= EXERCISE BRIEF =
Look below for the lines from the one with "(188, 133) none" to the one with "(307, 238) none", and copy exactly those lines, both ends included.

Start of DATA SHOWN

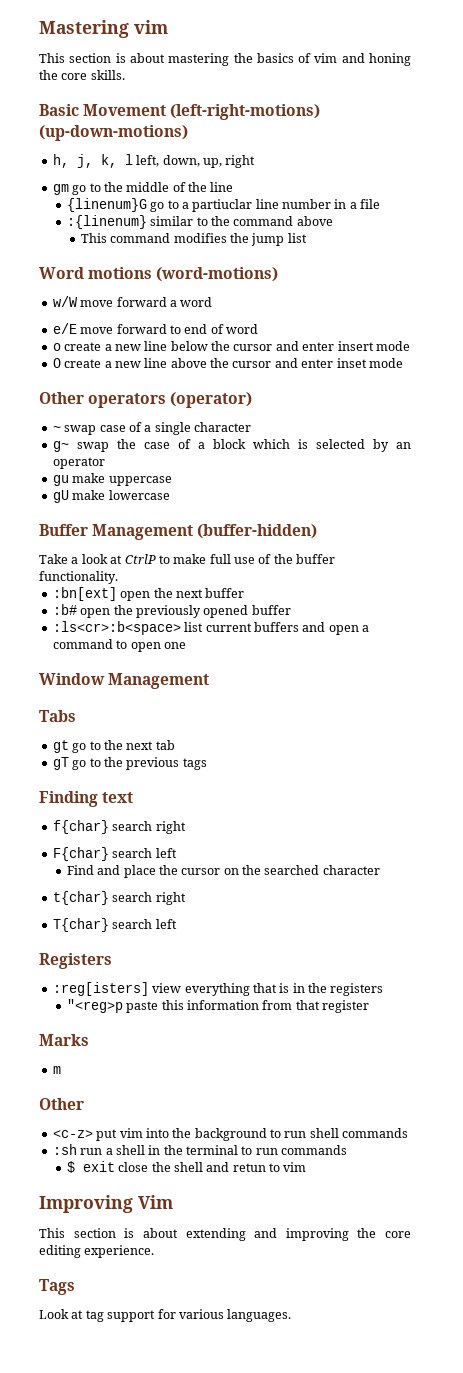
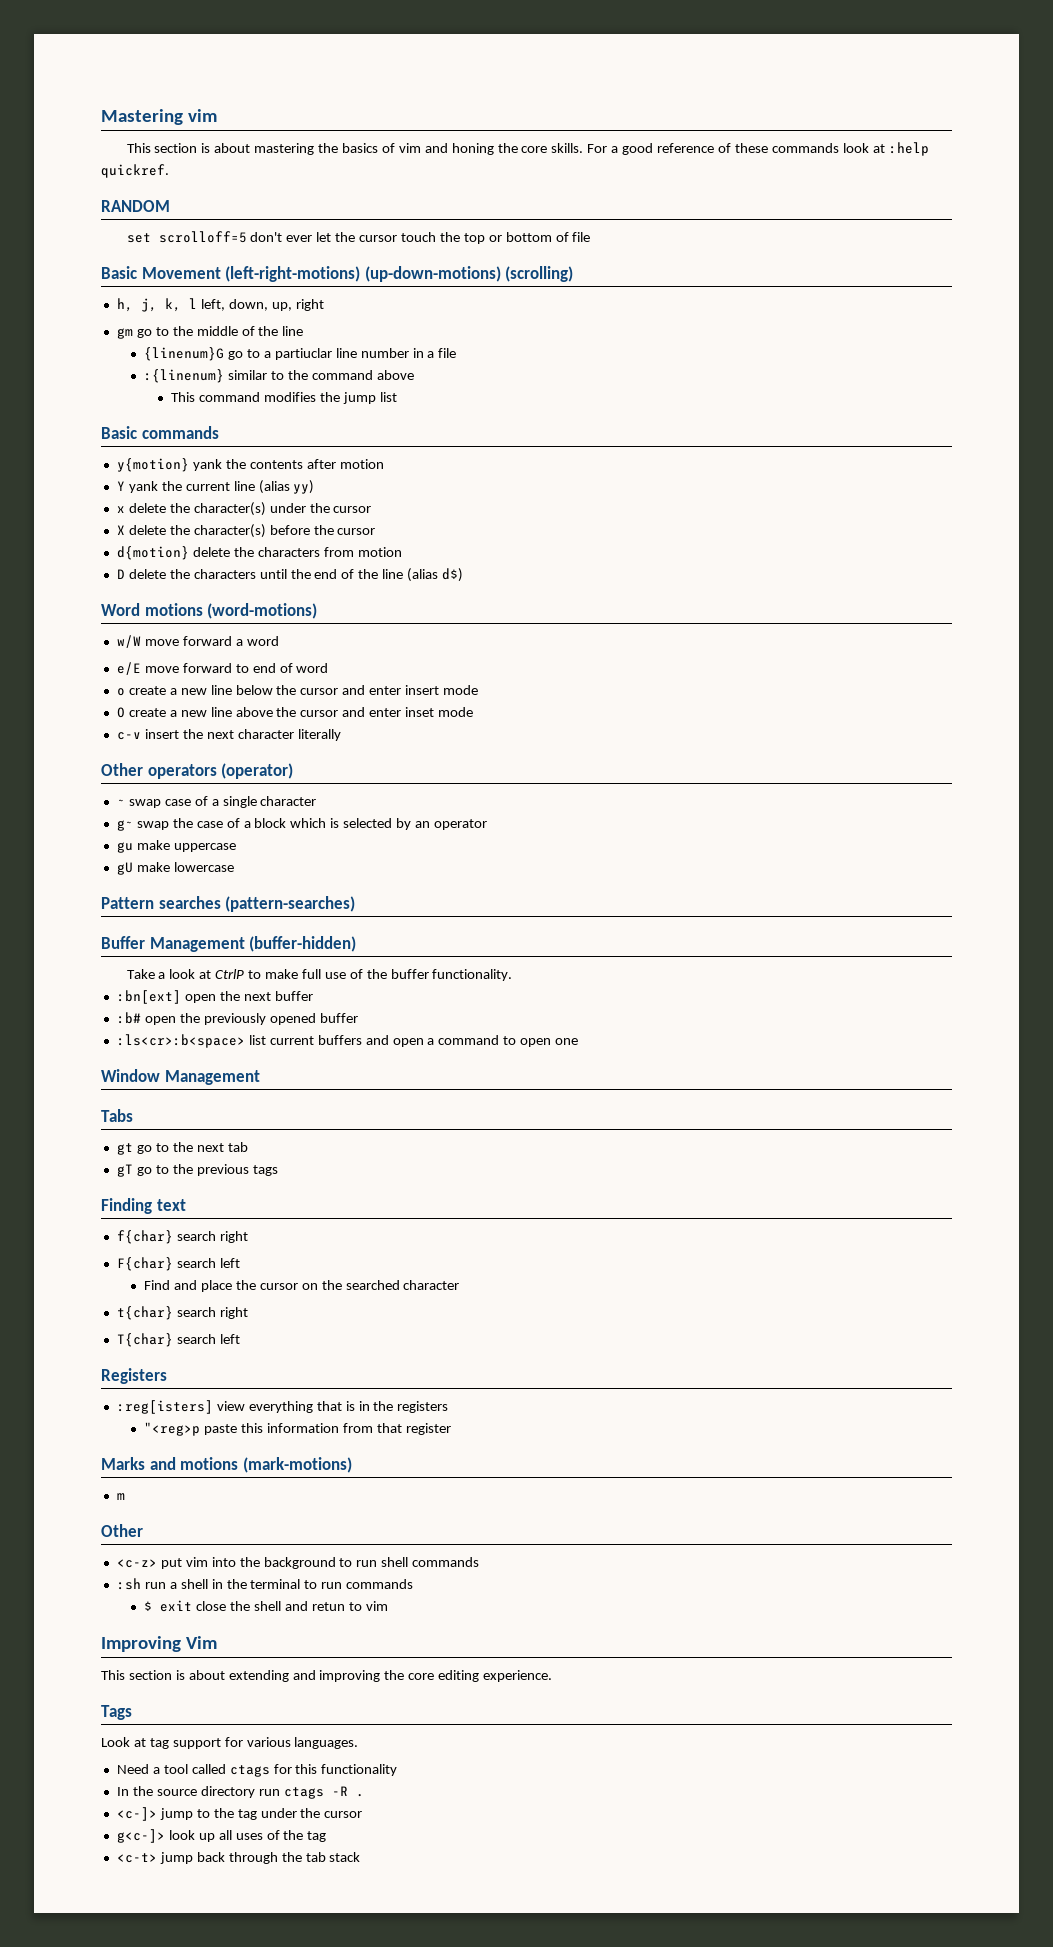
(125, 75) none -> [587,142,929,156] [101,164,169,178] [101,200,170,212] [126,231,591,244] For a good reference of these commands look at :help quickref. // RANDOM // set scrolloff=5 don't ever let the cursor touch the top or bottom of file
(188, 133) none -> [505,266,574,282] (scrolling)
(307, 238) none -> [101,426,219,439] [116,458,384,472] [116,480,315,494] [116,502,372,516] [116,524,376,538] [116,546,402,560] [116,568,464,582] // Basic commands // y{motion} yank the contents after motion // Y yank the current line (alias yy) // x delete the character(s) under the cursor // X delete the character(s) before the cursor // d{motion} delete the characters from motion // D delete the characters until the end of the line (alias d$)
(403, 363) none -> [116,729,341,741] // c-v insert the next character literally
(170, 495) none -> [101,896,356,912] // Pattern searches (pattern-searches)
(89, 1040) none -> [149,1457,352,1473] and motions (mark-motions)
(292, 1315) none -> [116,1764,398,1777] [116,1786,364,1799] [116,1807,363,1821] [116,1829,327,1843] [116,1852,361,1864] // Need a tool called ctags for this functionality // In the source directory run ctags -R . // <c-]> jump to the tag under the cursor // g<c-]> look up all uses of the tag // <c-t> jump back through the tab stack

End of DATA SHOWN

= SOLUTION TO THIS TASK =
(188, 133) none -> [505,266,574,282] (scrolling)
(307, 238) none -> [101,426,219,439] [116,458,384,472] [116,480,315,494] [116,502,372,516] [116,524,376,538] [116,546,402,560] [116,568,464,582] // Basic commands // y{motion} yank the contents after motion // Y yank the current line (alias yy) // x delete the character(s) under the cursor // X delete the character(s) before the cursor // d{motion} delete the characters from motion // D delete the characters until the end of the line (alias d$)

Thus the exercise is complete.